Currently, 13 distinct SERPINB7 mutations are reported, including mutations on exons and sequences at the exon–intron boundaries, which are predicted to trigger aberrant splicing of SERPINB7 pre‐mRNA or result in missense and frameshift variants or stop gaining protein synthesis. These SERPINB7 mutations may be equally pathogenic since none has undergone phenotype–genotype correlation. In NPPK skin lesions, loss‐of‐function of SERPINB7 mutations often induce overactivation of proteases, causing skin barrier defects with hyperkeratosis, mild inflammation, and increased water permeability. Although SERPINB7 expresses in the epidermis of the whole body, NPPK is restricted to the hands, feet, knees, and elbows, which suggests that chronic exposure to mechanical stress may cause the development of NPPK. In addition, more extensive manifestations, namely erythema and hyperkeratosis, on the extremities and lumbar may indicate other unknown modifier genes or environmental factors. Thus, mutations in SERPINB7 along with mechanical stress and other unknown factors cause NPPK‐related cell damage.
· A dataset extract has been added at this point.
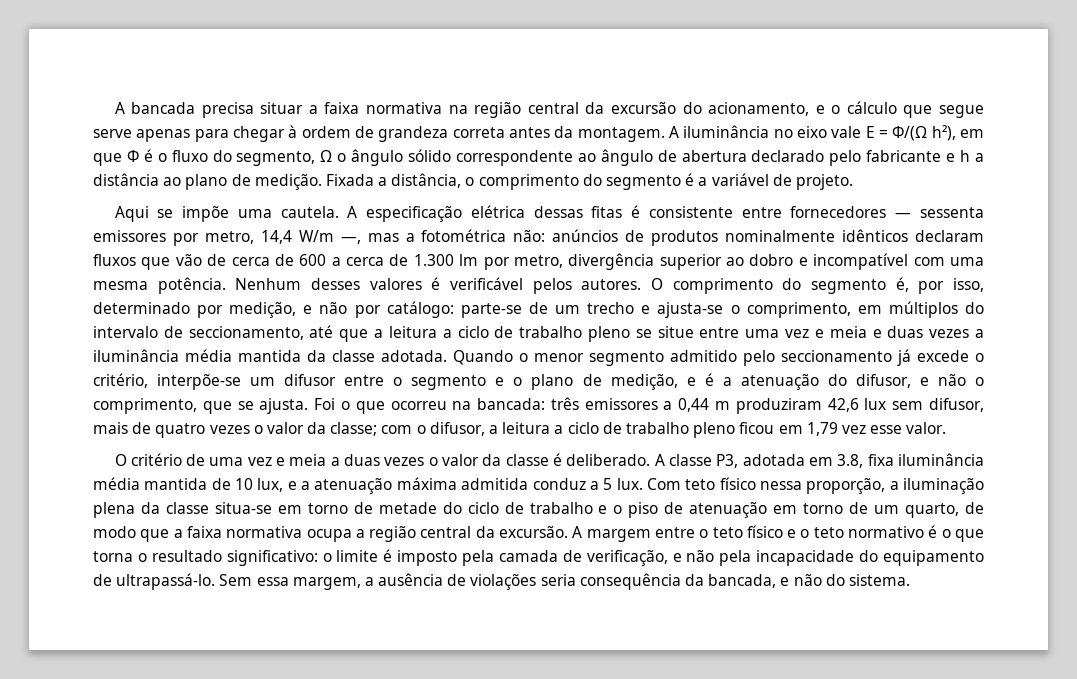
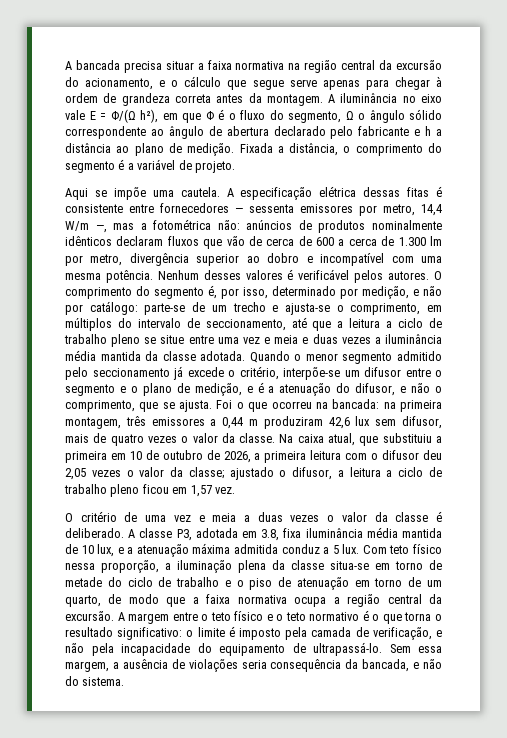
- Foi o que ocorreu na bancada: três emissores a 0,44 m produziram 42,6 lux sem difusor, mais de quatro vezes o valor da classe; com o difusor, a leitura a ciclo de trabalho pleno ficou em 1,79 vez esse valor.
+ Foi o que ocorreu na bancada: na primeira montagem, três emissores a 0,44 m produziram 42,6 lux sem difusor, mais de quatro vezes o valor da classe. Na caixa atual, que substituiu a primeira em 10 de outubro de 2026, a primeira leitura com o difusor deu 2,05 vezes o valor da classe; ajustado o difusor, a leitura a ciclo de trabalho pleno ficou em 1,57 vez.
Mutations and founder effect of

To date, over 200 cases of NPPK are reported, and all of the 13 pathogenic mutations of SERPINB7 and the two novel mutations presented in this research are summarized in Table 2. NPPK was long considered to be limited to China, Japan, and Korea. The founder effect was described for NPPK and mutations of SERPINB7 in NPPK populations. Data from the 1000 Genomes Project (http://www.ncbi.nlm.nih.gov/variation/tools/1000genomes/) illustrated that most of the single nucleotide polymorphisms (SNP) only appear in East Asia. Among these mutations, the nonsense mutation c.796C>T is the most frequent with 2.43% allele frequency in the Chinese Han ethnicity in Beijing and 1.44% in Japanese ethnicity. Therefore c.796C>T was considered a strong potential founder mutation for East Asian ethnicities. Other SNPs considered as potential founder mutations in East Asia include c.455G>T, c.336+2T>G, and c.643A>G with 0.49% allele frequency in Chinese Han ethnicity in Beijing, while c.455‐1G>A shows 0.48% allele frequency among the Japanese in Tokyo. This data suggests the potential founder effect of SERPINB7 in East Asia.

TABLE 2

Summary of 15 mutations in SERPINB7 (data from NCBI, GRCh37)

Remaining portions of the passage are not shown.